What this task involves:
In the data that follows, find each line containing "shipping" and copy it.

Exercise materials:
__________
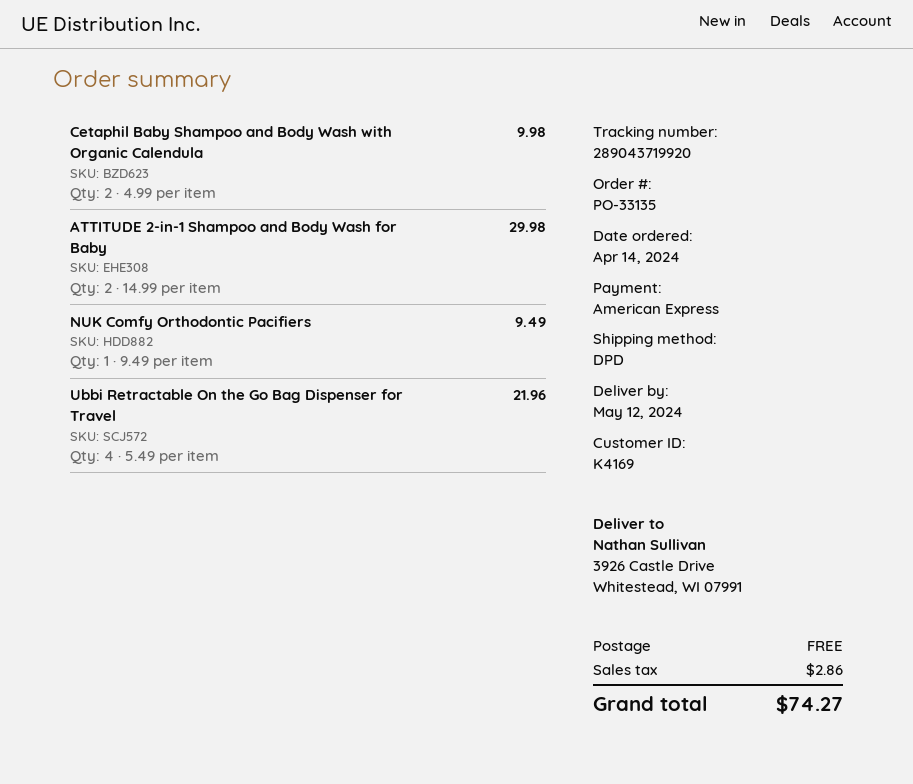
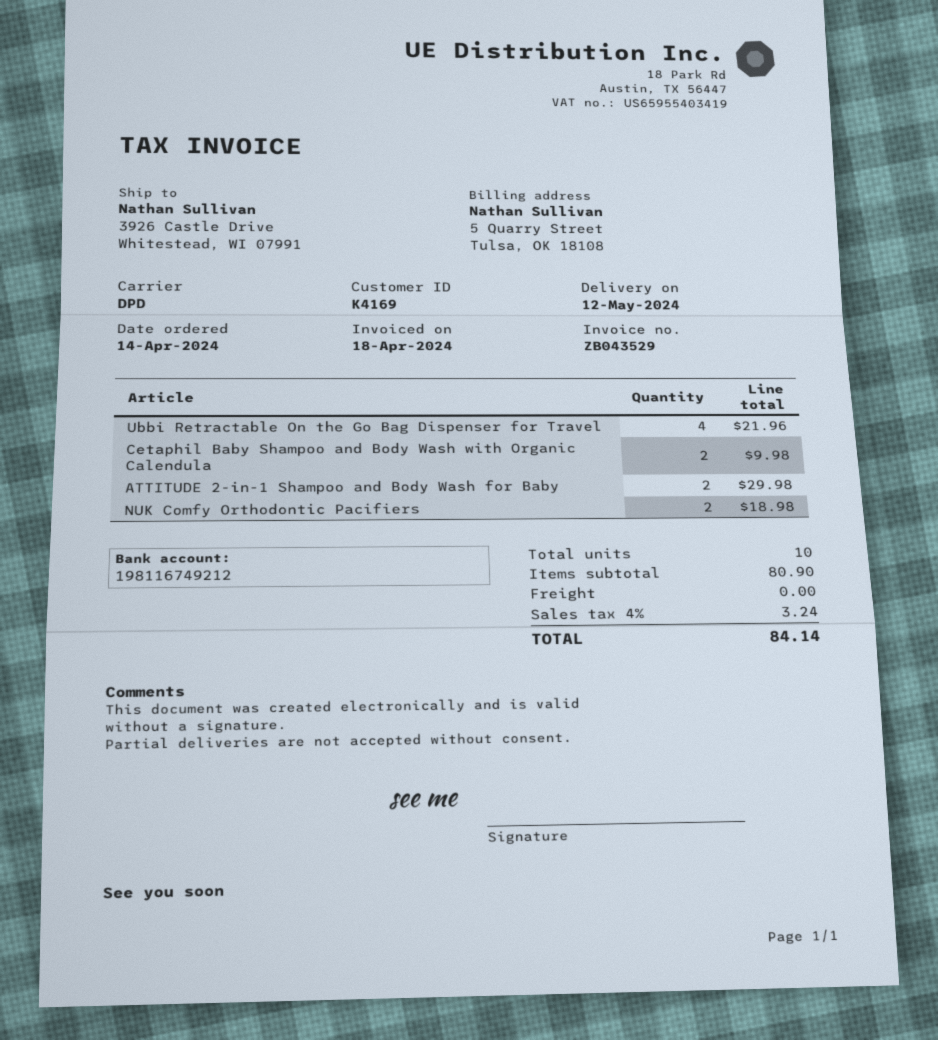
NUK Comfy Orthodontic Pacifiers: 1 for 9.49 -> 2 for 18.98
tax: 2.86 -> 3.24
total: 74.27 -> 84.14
__________
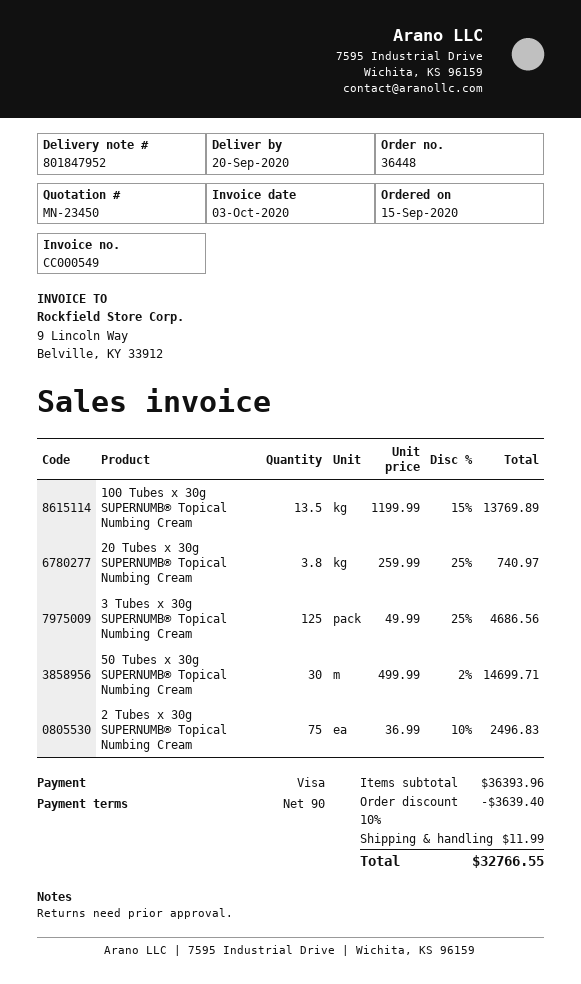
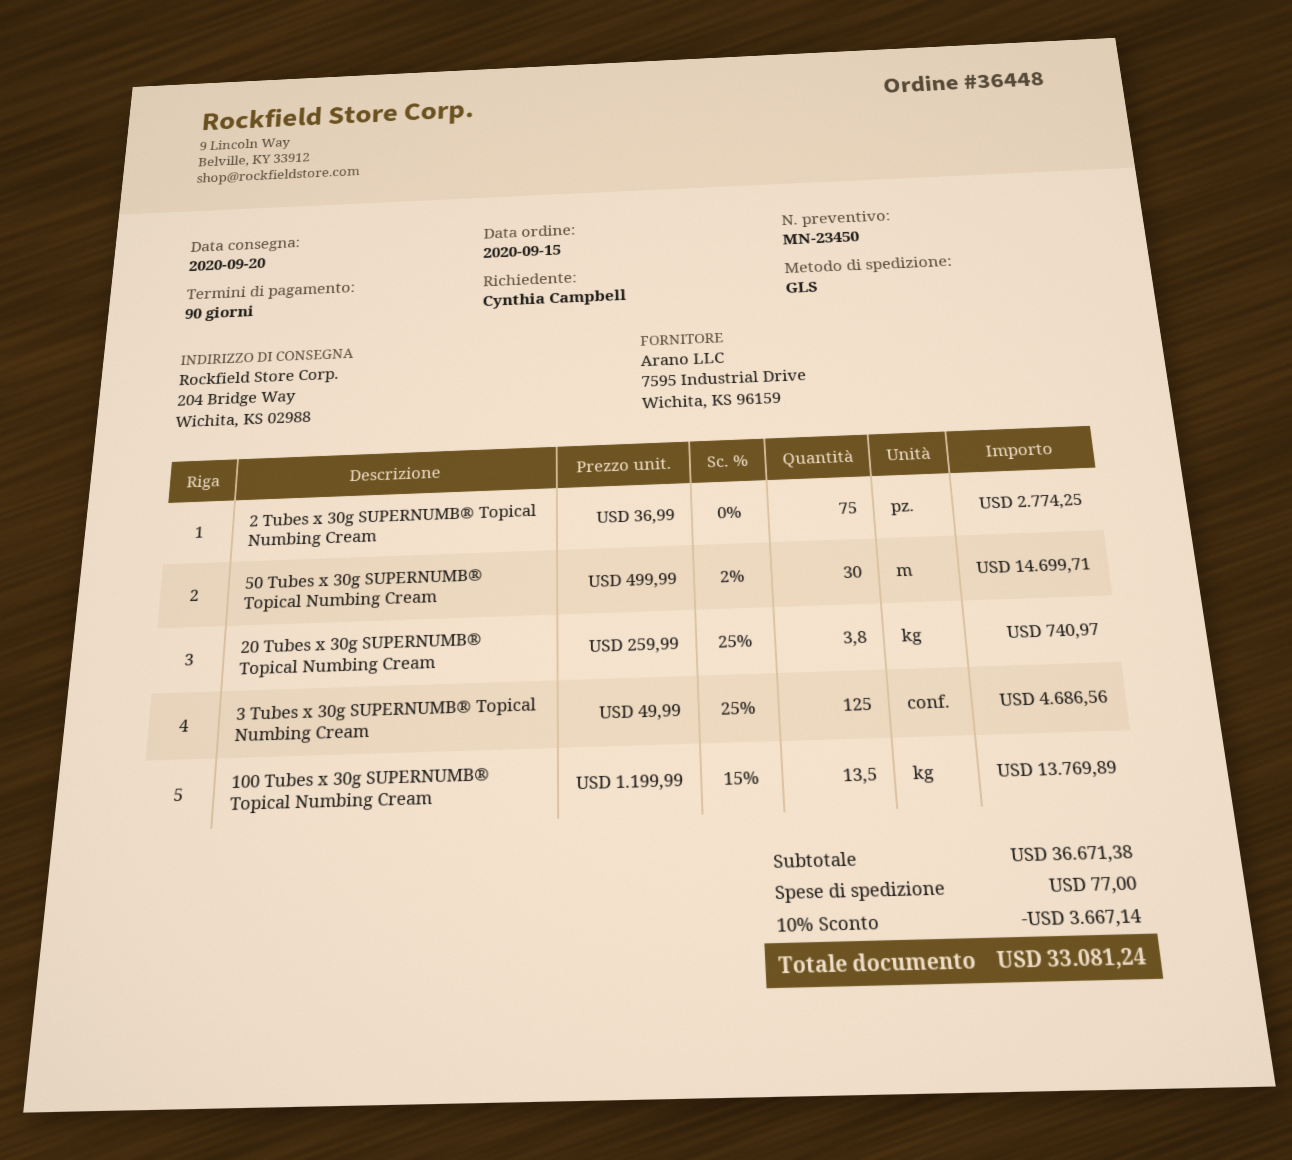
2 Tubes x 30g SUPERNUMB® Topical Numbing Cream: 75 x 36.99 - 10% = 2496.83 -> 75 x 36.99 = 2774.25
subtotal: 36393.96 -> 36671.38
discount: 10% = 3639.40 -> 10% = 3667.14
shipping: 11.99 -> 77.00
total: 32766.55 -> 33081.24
__________
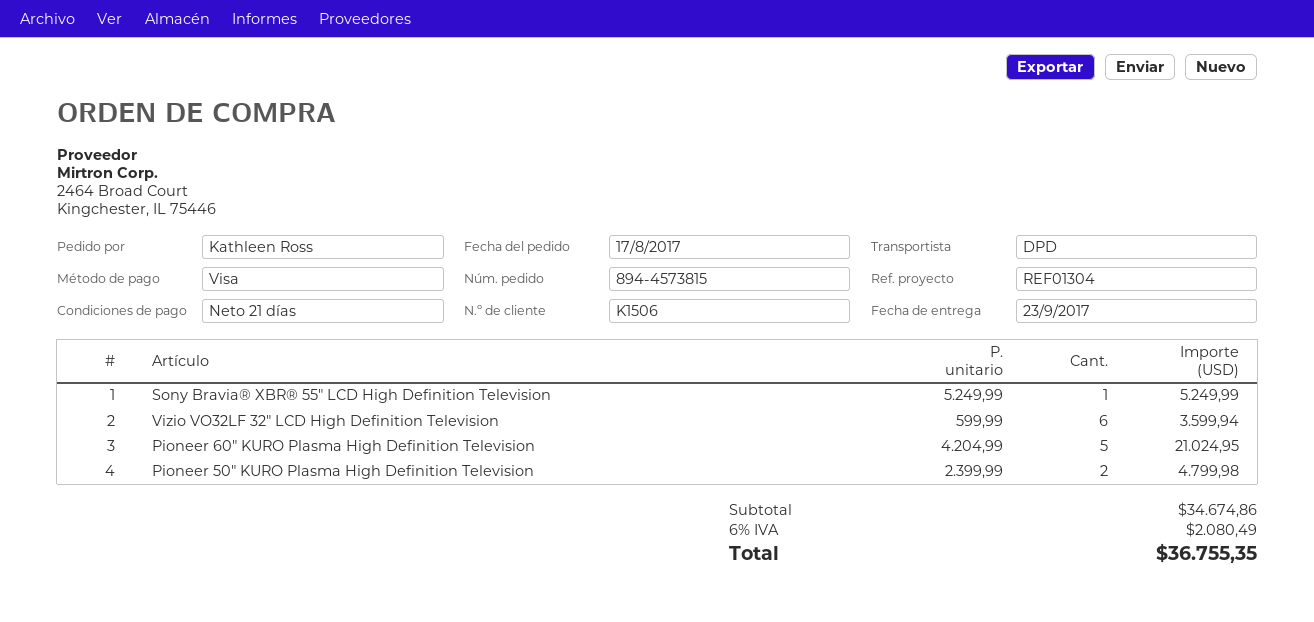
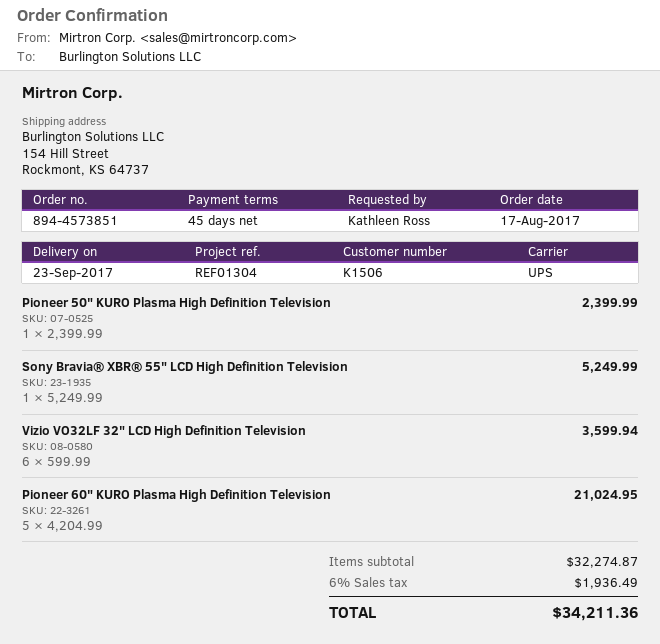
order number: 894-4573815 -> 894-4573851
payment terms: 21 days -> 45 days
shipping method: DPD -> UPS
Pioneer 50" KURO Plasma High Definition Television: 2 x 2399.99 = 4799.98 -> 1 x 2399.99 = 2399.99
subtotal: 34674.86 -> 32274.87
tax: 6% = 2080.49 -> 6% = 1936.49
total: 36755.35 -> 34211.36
__________
Answer below:
shipping: 11.99 -> 77.00
shipping method: DPD -> UPS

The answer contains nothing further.